Очередной рулон, не долетев до крыши, приземлился у ног Уилла. Уилл подобрал его, швырнул в ближайшего Никсона и угодил ему прямо в лицо.
Тот глухо застонал.
— Черт тебя подери, Ламент!
Уилл узнал голос Винни Имперэйтора.
Еще один Никсон поигрывал бейсбольным мячом, перебрасывал его с руки на руку, словно горячий уголь, и наконец запустил в окно Маркуса. Раздался звон разбитого стекла.
— Я вызову полицию! — пригрозил Уилл.
Никсоны притихли; из толпы послышался смешок.
— Ну и вызывай!
Уилл пытался собрать всю злость, чтобы вытеснить страх, но в ушах звенел лишь металлический хохот Полночного Китайца. Нападавшими руководила извращенная логика: Ламенты — чужаки, они вывесили свой флаг и оскорбляли Отцов-основателей. Уилл с отвращением поймал себя на том, что сочувствует своим мучителям.
В этот миг струя воды с другой стороны газона сбила маску с пухлого лица Уолли Финча. В мгновение ока промокнув до нитки, тот принялся отплевываться.
Уилл обернулся: у стены на корточках сидел мужчина в костюме, галстук набекрень. Говард, нацелив шланг в следующего разбойника, продолжал поливать Никсонов одного за другим.
Лишившись возможности дышать сквозь дырки в искусственных носах, нападавшие сорвали маски — сначала братья Галлахеры, за ними Винни — и поспешно отступили в темноту, спасаясь от мощной струи.

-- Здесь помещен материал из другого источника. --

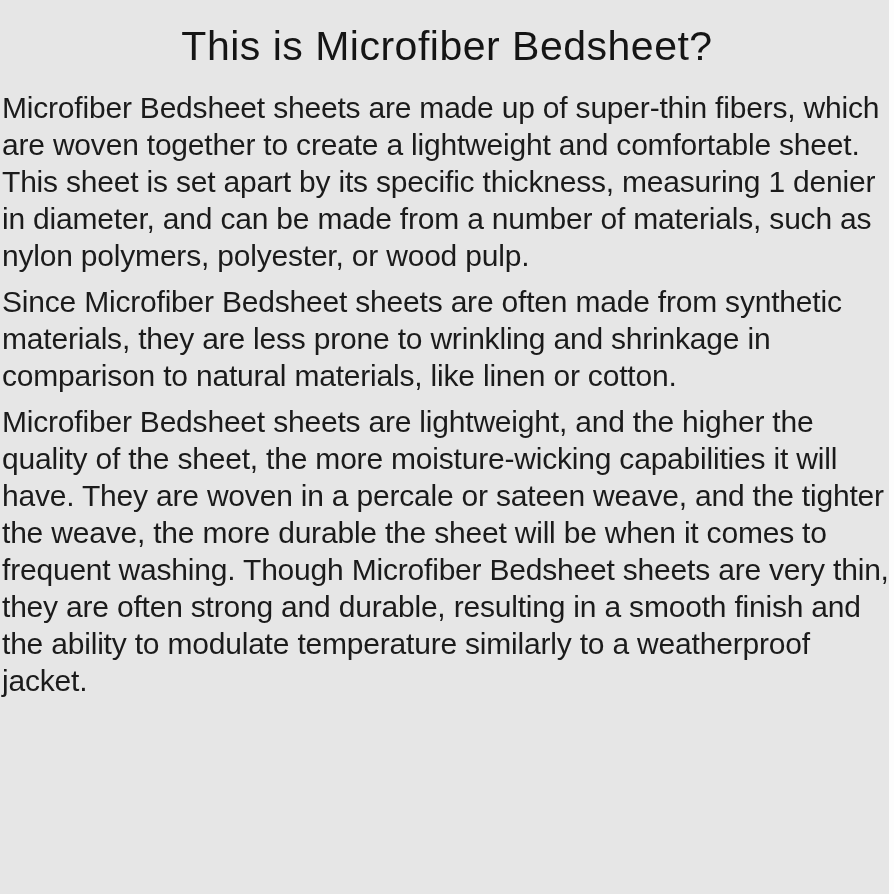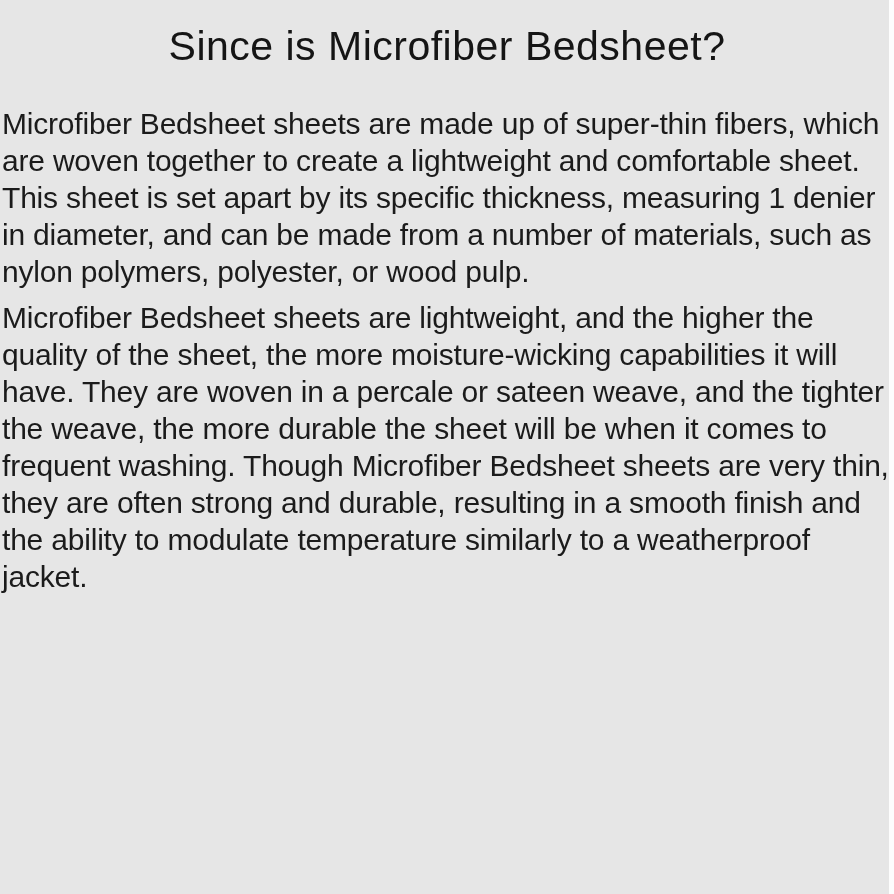"Since is Microfiber Bedsheet?" h1.page-title { text: Since -> This }
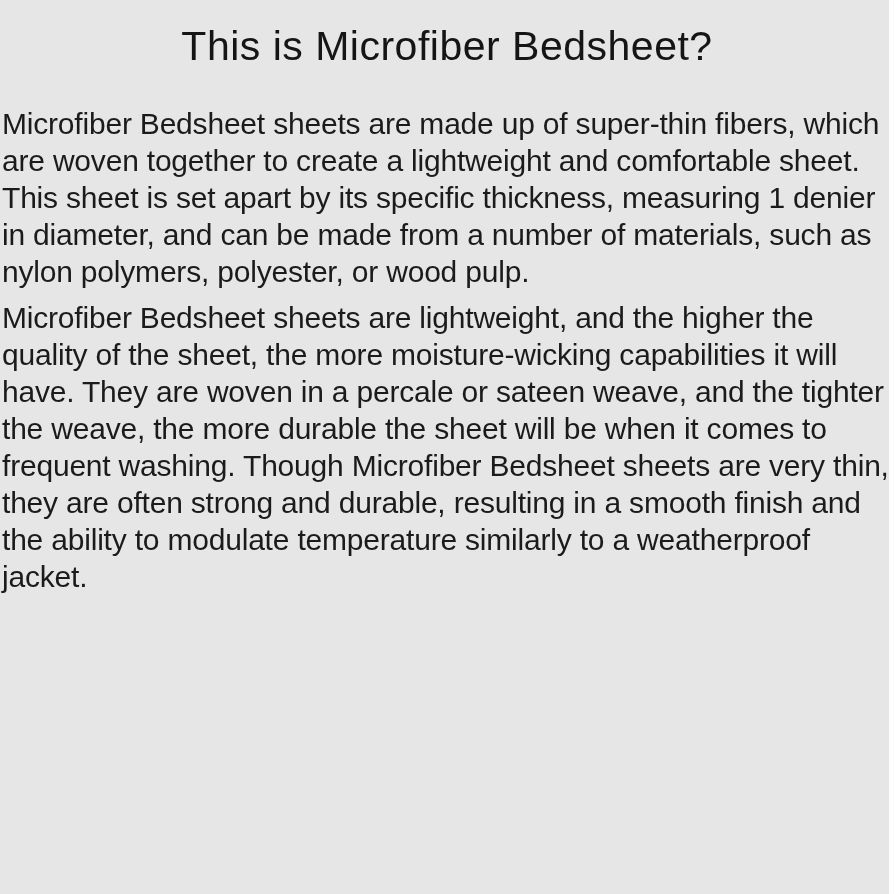"Microfiber Bedsheet sheets are made" .content { top: 105px -> 89px }
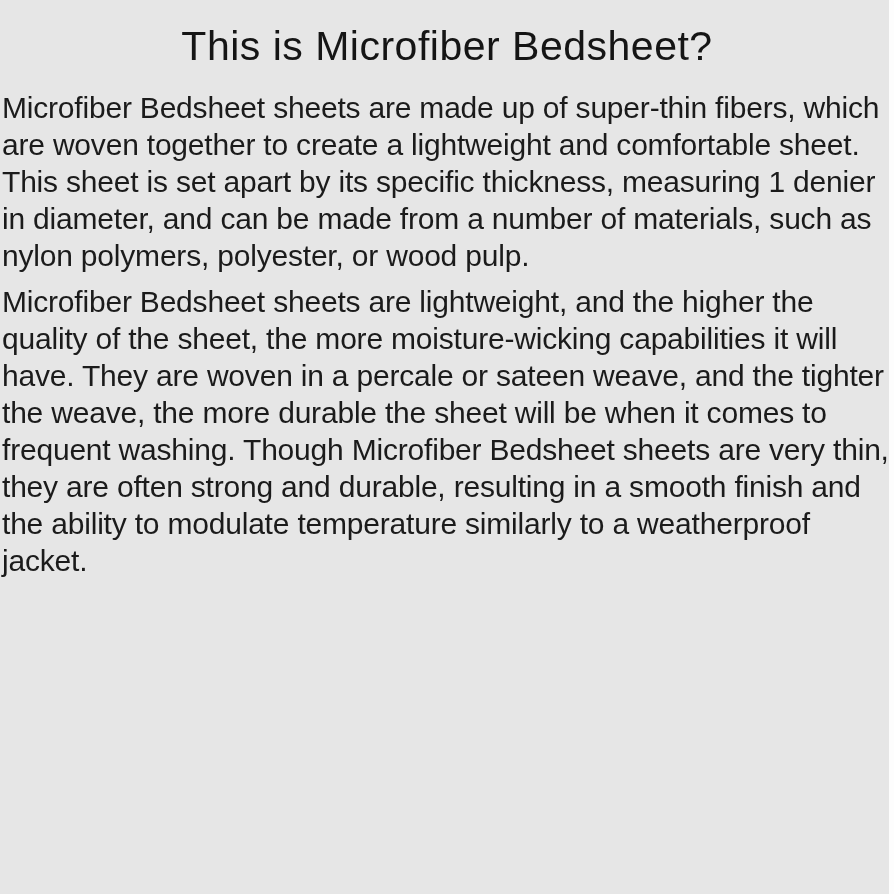"Since Microfiber Bedsheet sheets are" p.body-paragraph { html: none -> <p>Since Microfiber Bedsheet sheets are often made from synthetic materials, they are less prone to wrinkling and shrinkage in comparison to natural materials, like linen or cotton.</p> }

— Паршивцы, — буркнул Говард, выключая воду.
Уилл смотрел вслед убегавшим.
— Не хочу быть белой вороной.
Говард мог бы обидеться на столь суровый приговор их образу жизни, но лишь ответил:
— Но ты и есть белая ворона! Ты Ламент, а у Ламентов свой путь. Ламент никогда не уподобился бы им. — Говард кивком указал в сторону, куда скрылись их обидчики. — Безмозглая шпана. Эта страна сплошь состоит из беженцев, жертв гонений, — неужели жизнь ничему их не научила?
С этими словами Говард стащил галстук, сунул в карман испорченного костюма и зашагал к двери. Уилл помедлил, дивясь преображению отца из страдальца, скребущего пол в подвале, в героя-защитника. Глотнув на прощанье прохладного вечернего воздуха, Уилл решил, что безумствам этой ночи настал конец.